Now, as for the actual content of the concluding paragraph… I thought it was a bit weak. Remember that a conclusion provides a concise way of summing up everything you have in your essay to deliver your argument, one more time, in a powerful way that sticks with the reader. Concise your conclusion is not - the last paragraph basically seems to reiterate what you wrote in your penultimate paragraph with weaker word choices, resulting in a weaker impression. If I were you, I would actually consider deleting the whole of the last paragraph. It would also help if you could refer to the two examples you’ used in short, effective sentence, such as: ‘As the BP oil spill and the deforestation of the Amazonian rain forest demonstrate…’ This allows the reader to more clearly evaluate how your examples tie into the final message of your essay.

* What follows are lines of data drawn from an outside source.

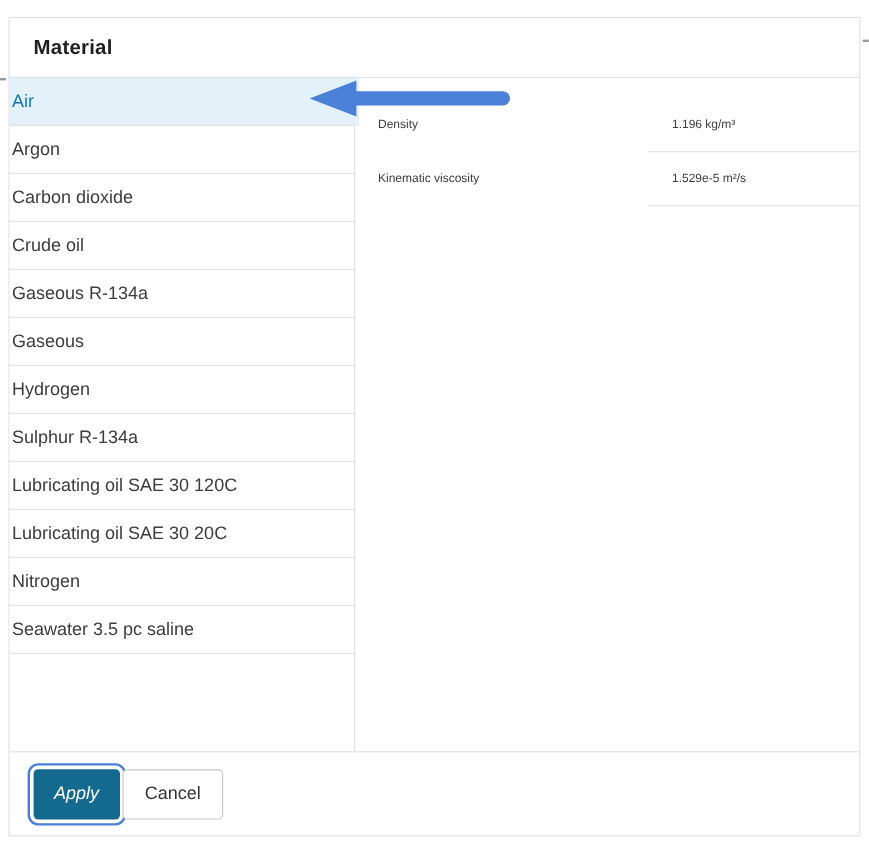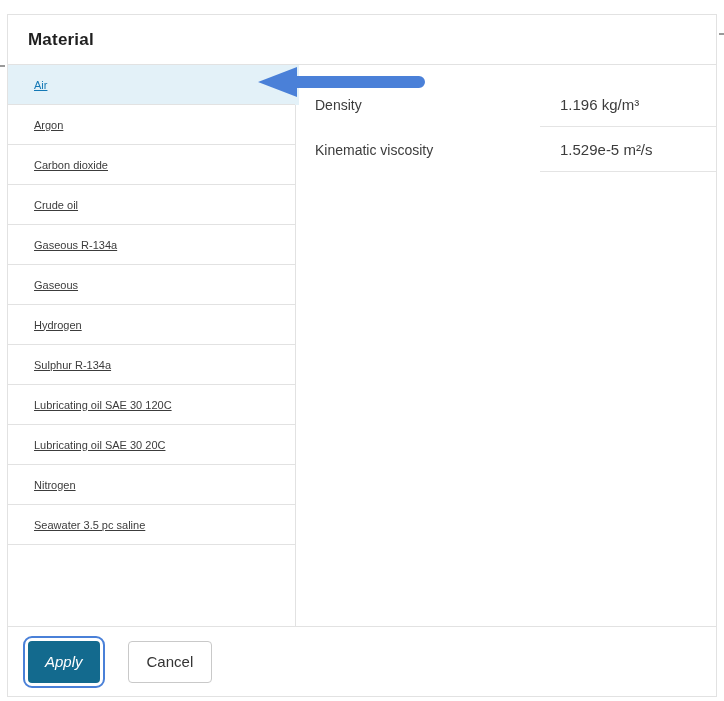"Air" .material-item { font-size: 11px -> 15px; padding-left: 26px -> 2px; text-decoration: underline -> none }
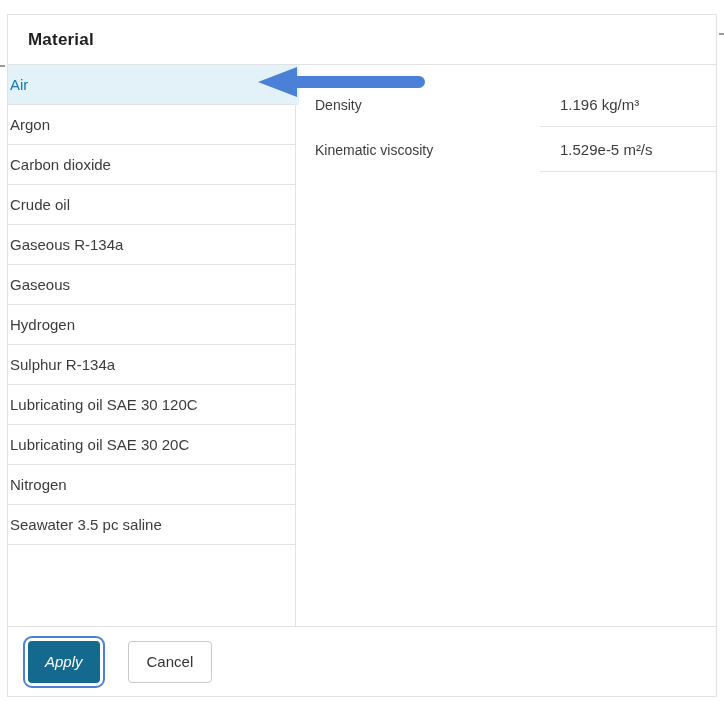"Density" .property-label { font-size: 14px -> 10px }
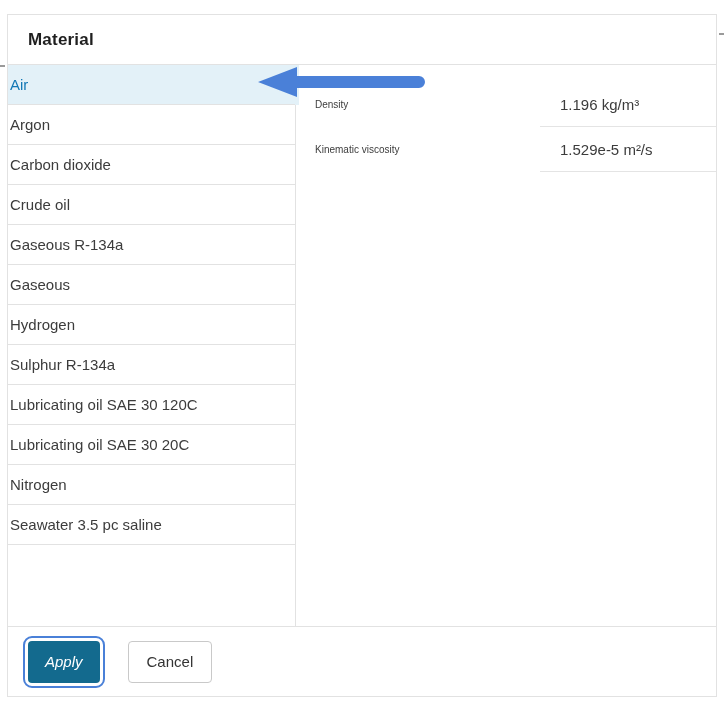"1.196 kg/m³" .property-value { font-size: 15px -> 10px }
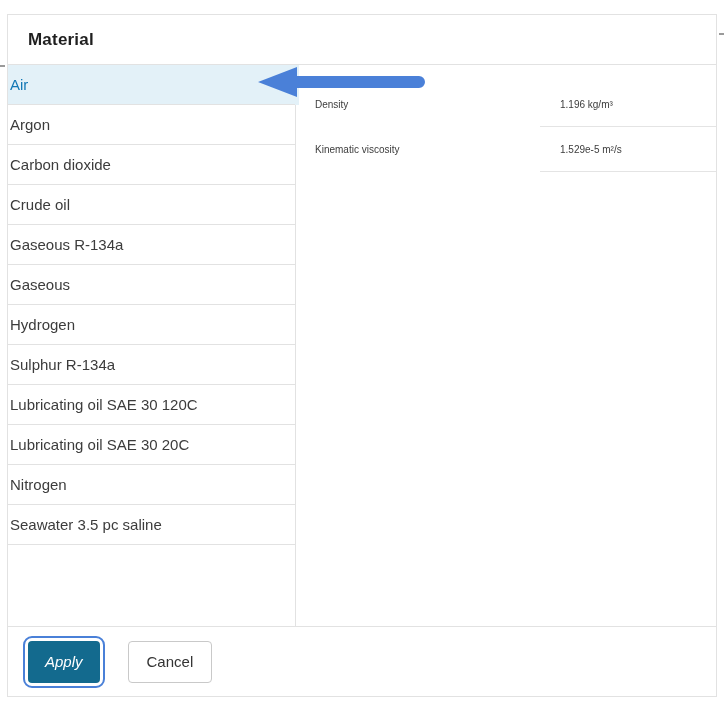"Cancel" .btn-cancel { margin-left: 28px -> 2px }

8/12. Thought your examples were good, the sheer number of long sentences make it a difficult read, and there are some grammar mistakes you’ll have to rectify as well. Work on a stronger conclusion, too, and I’m sure your essays will improve in no time.

thanks a lot, i’ll write one today and post it

OP, just letting you know that SAT’s are not British. It’s American English so follow American grammar.

Disclaimer:
This is my personal opinion and my projected score may not accurately reflect the real scores given by the actual SAT essay graders. My opinion is independent of that of PaulAcademy International.